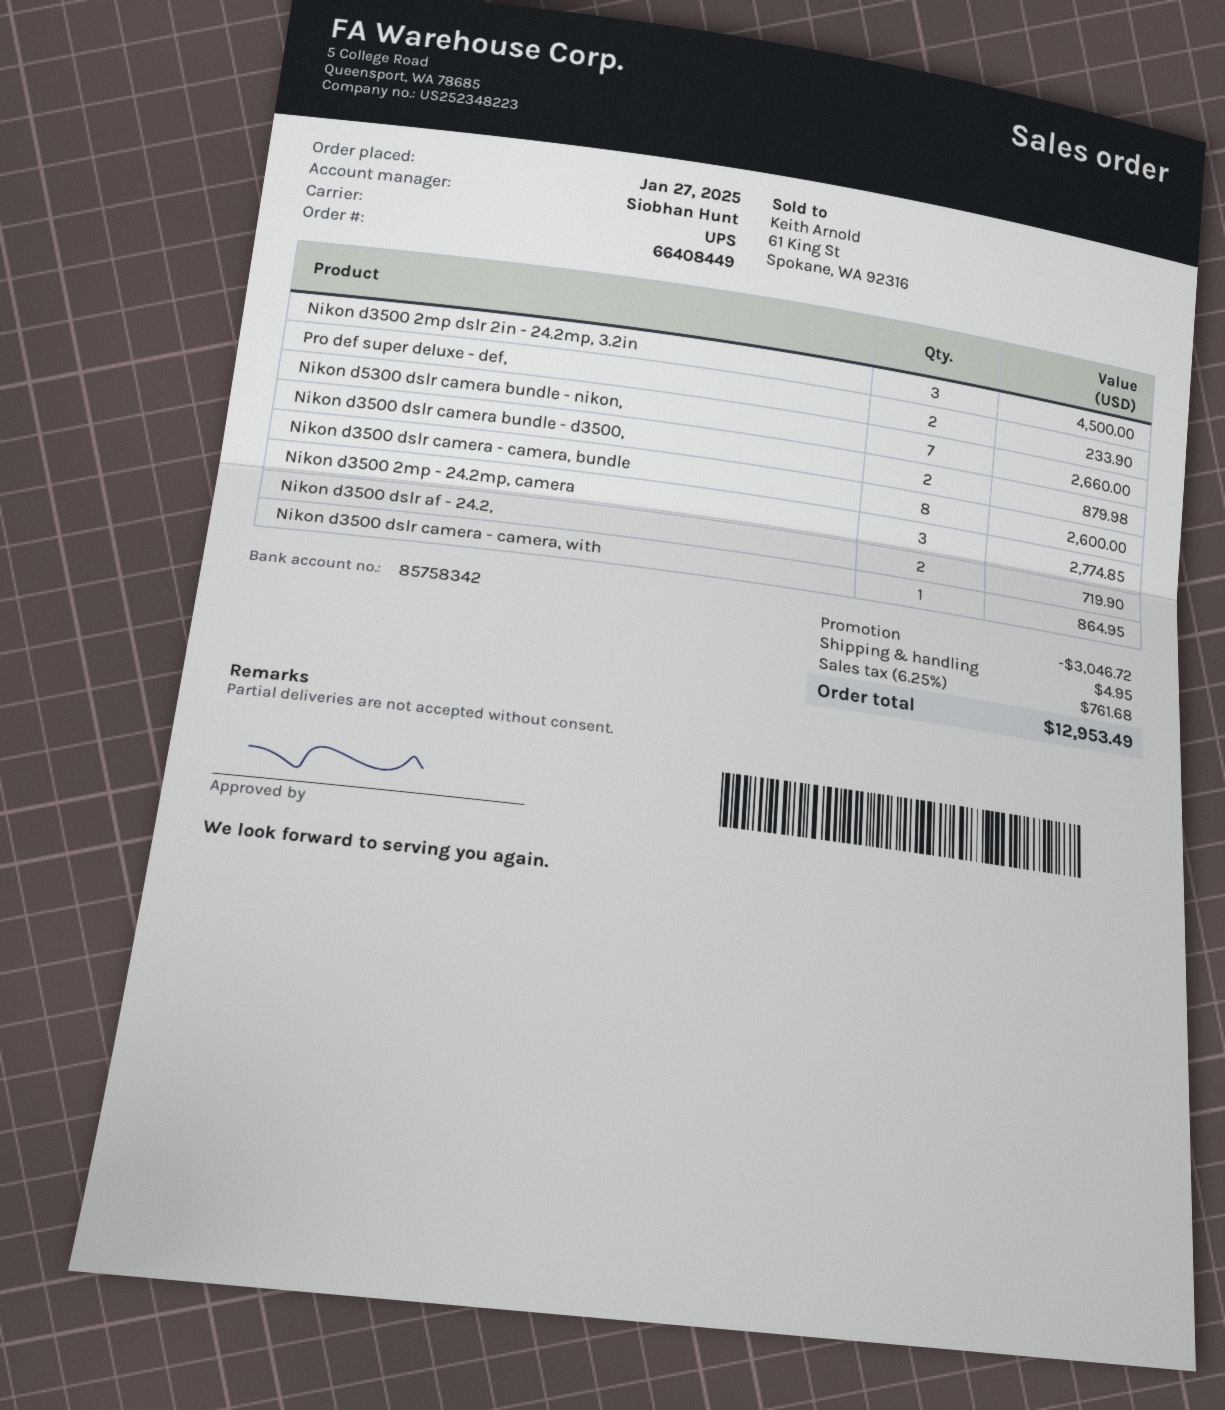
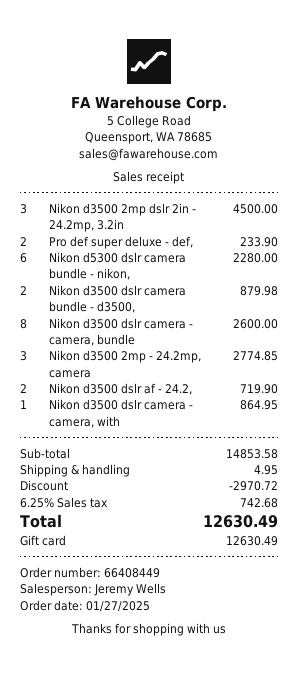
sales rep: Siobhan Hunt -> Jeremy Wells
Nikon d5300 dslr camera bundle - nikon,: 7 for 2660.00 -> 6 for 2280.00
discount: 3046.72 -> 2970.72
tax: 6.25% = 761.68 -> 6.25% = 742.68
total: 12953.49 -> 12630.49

* * *

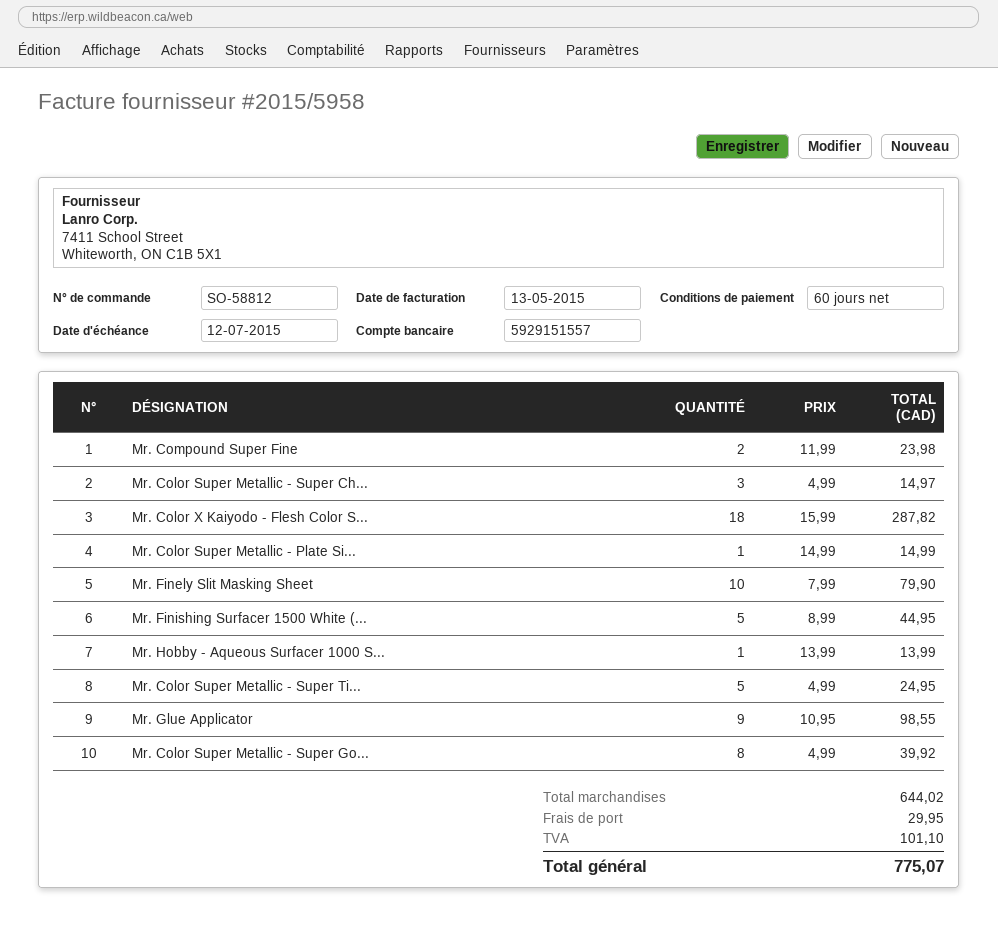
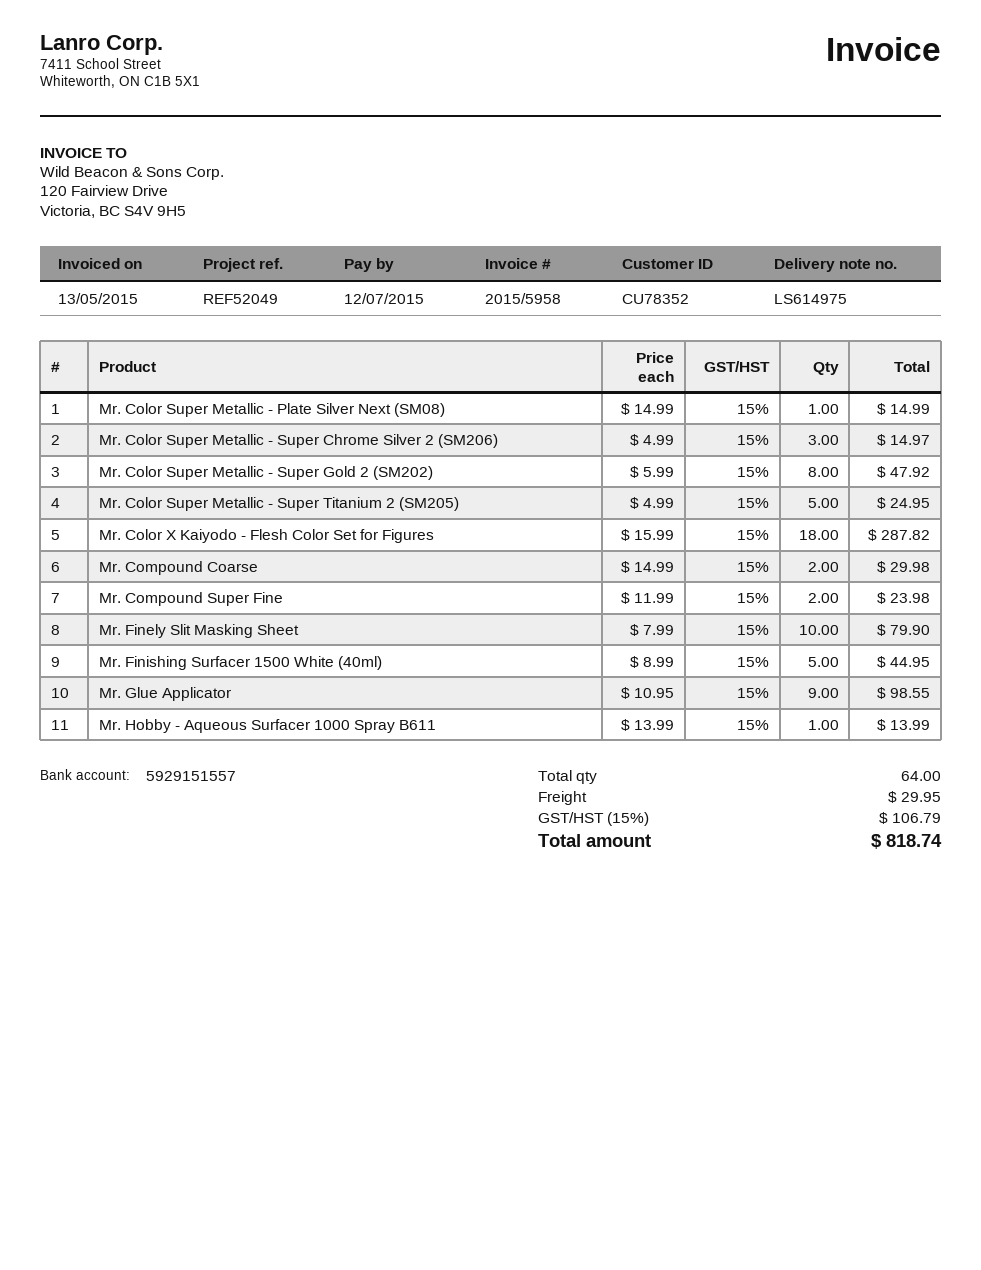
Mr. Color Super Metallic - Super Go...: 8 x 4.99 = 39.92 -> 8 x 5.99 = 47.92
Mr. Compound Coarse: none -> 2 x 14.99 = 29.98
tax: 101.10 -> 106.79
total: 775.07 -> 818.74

---

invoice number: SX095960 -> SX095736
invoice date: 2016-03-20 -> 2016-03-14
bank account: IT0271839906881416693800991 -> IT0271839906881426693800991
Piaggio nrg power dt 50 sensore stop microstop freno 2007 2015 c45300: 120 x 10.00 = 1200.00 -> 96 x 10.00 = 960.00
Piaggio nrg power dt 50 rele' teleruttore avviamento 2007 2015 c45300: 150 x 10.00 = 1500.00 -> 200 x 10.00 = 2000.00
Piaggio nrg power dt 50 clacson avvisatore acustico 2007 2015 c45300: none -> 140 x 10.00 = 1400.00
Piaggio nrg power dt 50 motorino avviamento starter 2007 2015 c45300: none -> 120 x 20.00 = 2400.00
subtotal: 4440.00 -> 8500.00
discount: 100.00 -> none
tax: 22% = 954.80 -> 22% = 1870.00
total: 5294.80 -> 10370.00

→ **Task**
Your task for the entries above: copy exactly the span starting with the line with "subtotal: 4440.00 -> 8500.00" and going on through the line with "total: 5294.80 -> 10370.00", both lines included, and nothing else.

→ **Output of the exercise**
subtotal: 4440.00 -> 8500.00
discount: 100.00 -> none
tax: 22% = 954.80 -> 22% = 1870.00
total: 5294.80 -> 10370.00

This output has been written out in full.